In the entries below, count the lines that include the word "current" and reply with the number alone.

▶ Data supplied
═══

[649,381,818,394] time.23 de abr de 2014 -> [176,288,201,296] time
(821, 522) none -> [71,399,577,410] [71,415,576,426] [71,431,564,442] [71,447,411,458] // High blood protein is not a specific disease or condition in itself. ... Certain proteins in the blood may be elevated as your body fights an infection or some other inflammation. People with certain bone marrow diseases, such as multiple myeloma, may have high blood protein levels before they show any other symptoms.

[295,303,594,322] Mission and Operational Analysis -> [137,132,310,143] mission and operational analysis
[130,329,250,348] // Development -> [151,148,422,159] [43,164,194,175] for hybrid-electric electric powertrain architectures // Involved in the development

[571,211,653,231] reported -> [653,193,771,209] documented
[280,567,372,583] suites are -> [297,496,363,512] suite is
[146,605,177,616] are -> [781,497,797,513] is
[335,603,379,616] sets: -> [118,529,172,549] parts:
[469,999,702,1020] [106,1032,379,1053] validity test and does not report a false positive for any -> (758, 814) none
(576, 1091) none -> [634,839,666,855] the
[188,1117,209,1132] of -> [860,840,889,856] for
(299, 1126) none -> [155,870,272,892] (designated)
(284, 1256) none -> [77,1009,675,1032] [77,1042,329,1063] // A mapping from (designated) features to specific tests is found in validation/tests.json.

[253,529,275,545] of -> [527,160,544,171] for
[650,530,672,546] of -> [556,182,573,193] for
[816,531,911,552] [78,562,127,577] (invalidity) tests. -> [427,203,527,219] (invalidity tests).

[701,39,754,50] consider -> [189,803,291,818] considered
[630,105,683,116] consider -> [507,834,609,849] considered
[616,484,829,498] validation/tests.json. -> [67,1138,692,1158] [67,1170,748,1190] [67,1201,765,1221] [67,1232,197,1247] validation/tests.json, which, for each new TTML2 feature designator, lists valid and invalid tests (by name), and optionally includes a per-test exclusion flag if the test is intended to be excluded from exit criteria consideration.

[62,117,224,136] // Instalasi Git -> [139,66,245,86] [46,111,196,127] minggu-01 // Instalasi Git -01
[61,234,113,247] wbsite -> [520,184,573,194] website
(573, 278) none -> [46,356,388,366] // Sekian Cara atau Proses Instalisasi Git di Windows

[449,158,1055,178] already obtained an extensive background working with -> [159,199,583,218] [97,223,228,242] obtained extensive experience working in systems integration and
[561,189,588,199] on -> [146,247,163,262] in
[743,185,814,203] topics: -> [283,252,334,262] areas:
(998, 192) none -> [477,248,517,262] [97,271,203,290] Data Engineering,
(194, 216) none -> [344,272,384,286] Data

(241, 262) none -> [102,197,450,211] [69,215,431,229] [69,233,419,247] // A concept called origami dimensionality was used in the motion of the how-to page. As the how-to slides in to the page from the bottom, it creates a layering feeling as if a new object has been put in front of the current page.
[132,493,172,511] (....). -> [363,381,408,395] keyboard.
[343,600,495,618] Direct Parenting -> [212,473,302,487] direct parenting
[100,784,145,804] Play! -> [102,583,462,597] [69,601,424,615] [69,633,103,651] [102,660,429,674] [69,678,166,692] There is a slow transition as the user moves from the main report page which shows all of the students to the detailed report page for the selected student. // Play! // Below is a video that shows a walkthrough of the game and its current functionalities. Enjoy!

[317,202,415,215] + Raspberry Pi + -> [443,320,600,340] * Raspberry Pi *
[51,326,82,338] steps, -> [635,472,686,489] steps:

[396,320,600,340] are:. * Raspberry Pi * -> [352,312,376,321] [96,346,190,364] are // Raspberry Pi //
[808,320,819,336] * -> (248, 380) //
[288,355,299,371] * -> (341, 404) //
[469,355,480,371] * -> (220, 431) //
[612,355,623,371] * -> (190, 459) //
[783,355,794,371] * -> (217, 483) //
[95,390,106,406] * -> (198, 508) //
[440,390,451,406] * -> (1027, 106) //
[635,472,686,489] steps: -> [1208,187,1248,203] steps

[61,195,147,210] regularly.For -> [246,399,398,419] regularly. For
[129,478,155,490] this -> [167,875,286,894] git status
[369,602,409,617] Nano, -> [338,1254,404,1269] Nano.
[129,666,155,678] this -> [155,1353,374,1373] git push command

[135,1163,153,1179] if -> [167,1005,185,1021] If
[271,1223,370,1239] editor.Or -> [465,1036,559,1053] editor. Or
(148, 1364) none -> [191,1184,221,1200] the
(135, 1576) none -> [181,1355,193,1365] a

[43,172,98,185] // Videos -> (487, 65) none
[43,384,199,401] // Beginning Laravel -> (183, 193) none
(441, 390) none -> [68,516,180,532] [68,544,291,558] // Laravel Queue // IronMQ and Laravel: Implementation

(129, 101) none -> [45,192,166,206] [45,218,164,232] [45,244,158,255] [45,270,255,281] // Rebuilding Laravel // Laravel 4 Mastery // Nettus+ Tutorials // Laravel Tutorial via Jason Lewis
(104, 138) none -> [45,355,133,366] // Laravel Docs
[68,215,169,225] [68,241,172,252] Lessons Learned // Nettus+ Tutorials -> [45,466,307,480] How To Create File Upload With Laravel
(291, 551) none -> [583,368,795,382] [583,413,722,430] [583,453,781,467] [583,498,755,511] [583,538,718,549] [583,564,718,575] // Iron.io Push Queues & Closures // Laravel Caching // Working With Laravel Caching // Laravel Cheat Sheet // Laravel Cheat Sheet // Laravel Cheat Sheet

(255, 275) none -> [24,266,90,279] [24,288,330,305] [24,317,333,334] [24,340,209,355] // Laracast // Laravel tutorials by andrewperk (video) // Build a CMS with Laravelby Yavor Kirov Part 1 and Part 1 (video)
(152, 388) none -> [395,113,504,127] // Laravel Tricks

═══

▶ Completed task
2